What you should do: What lines in the records below contain the string "Convention"? Copy every one.

(Data records begins)

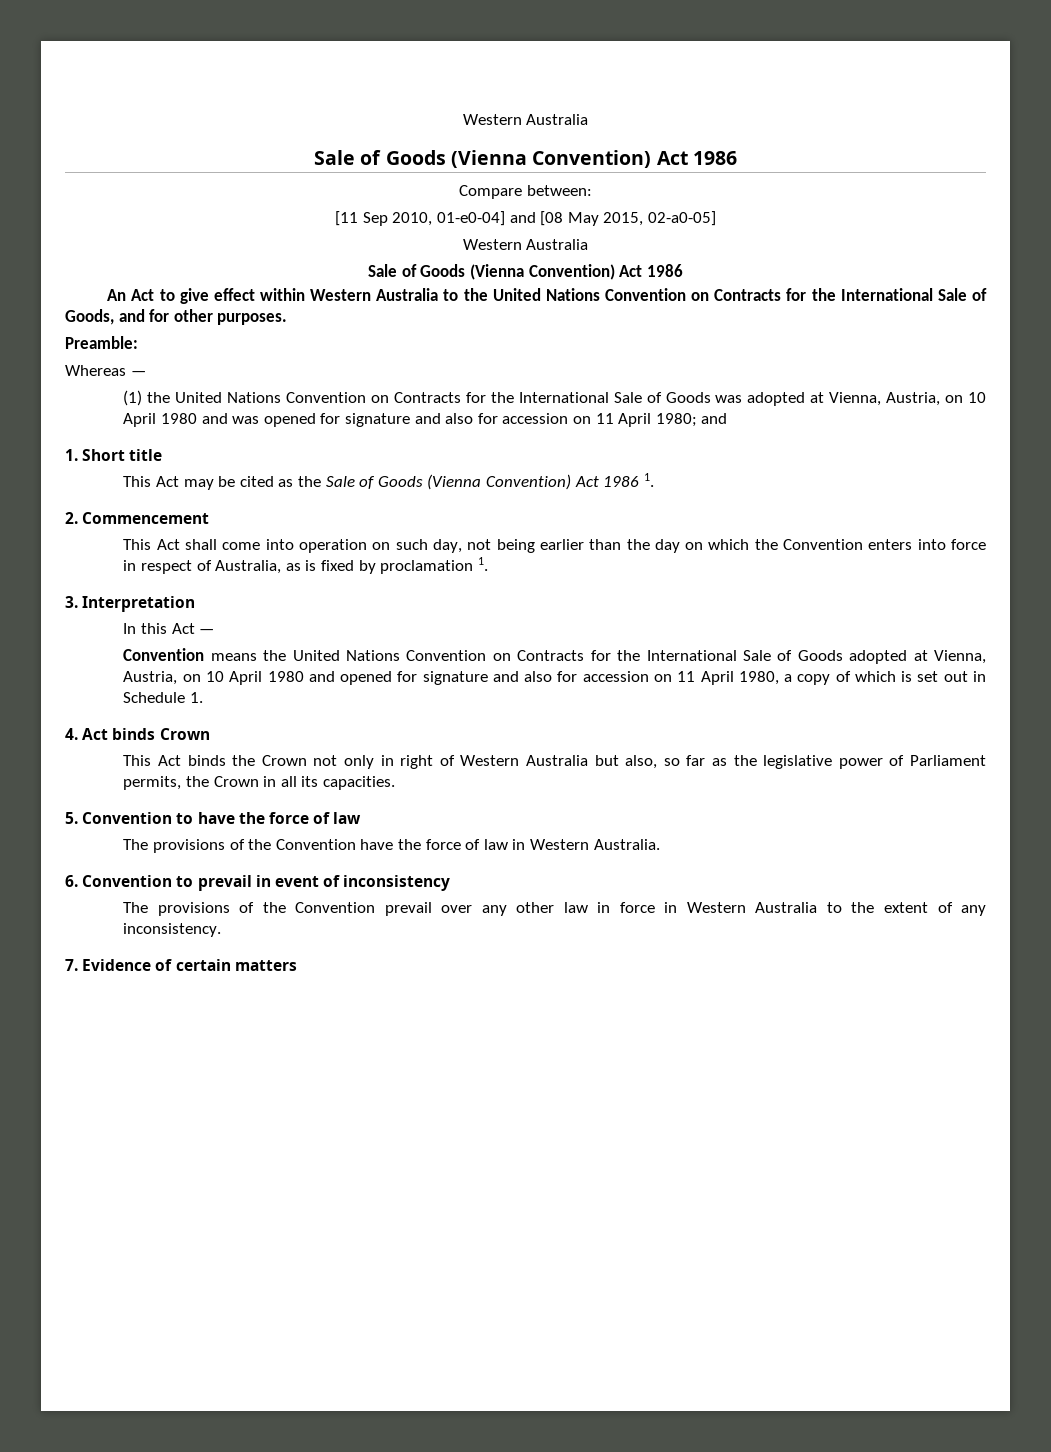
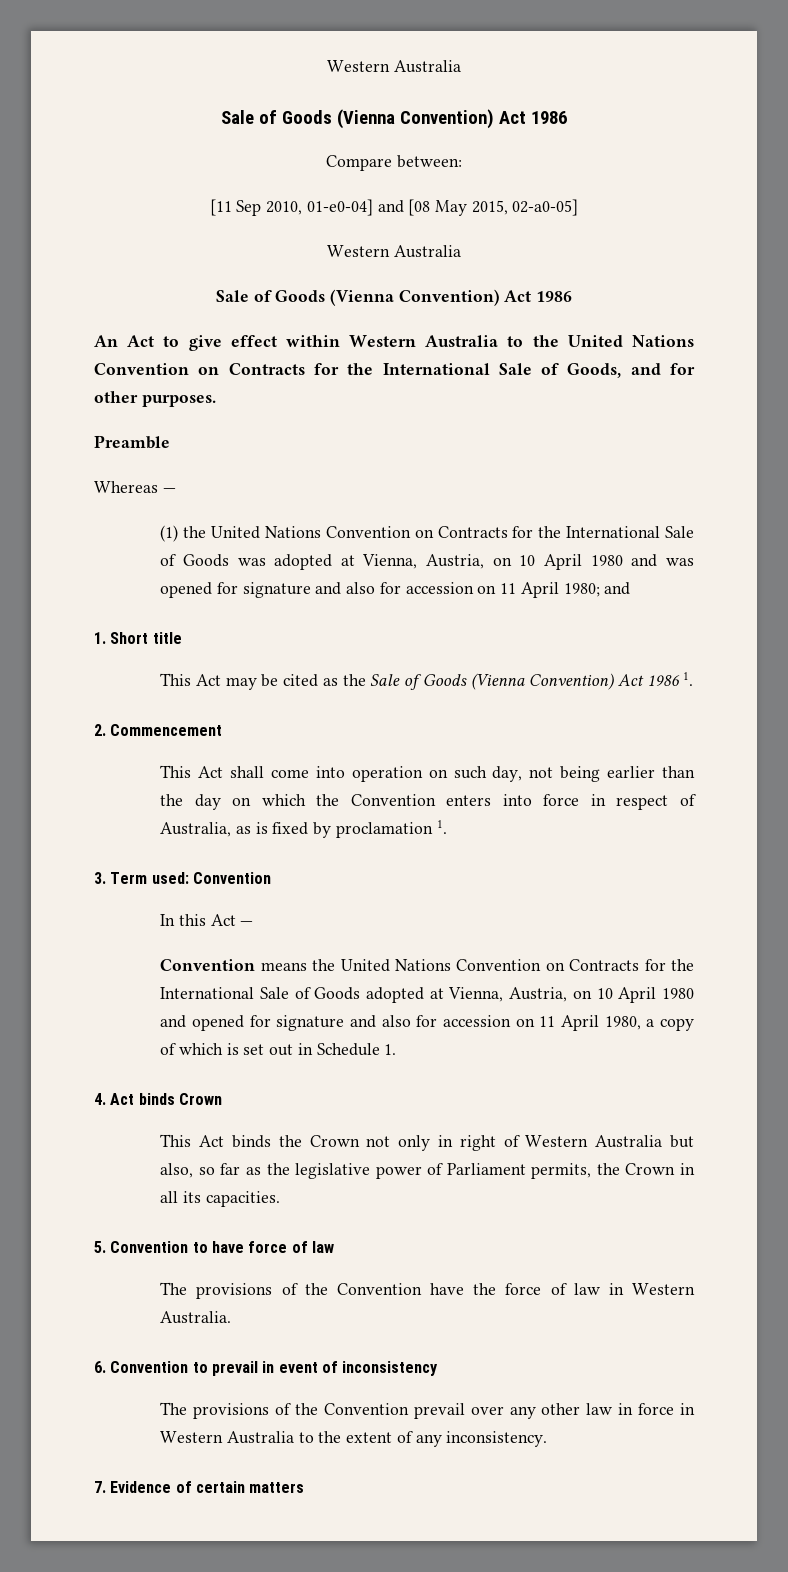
- Preamble:
+ Preamble
- 3. Interpretation
+ 3. Term used: Convention
- 5. Convention to have the force of law
+ 5. Convention to have force of law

(Data records ends)

Response to the exercise:
+ 3. Term used: Convention
- 5. Convention to have the force of law
+ 5. Convention to have force of law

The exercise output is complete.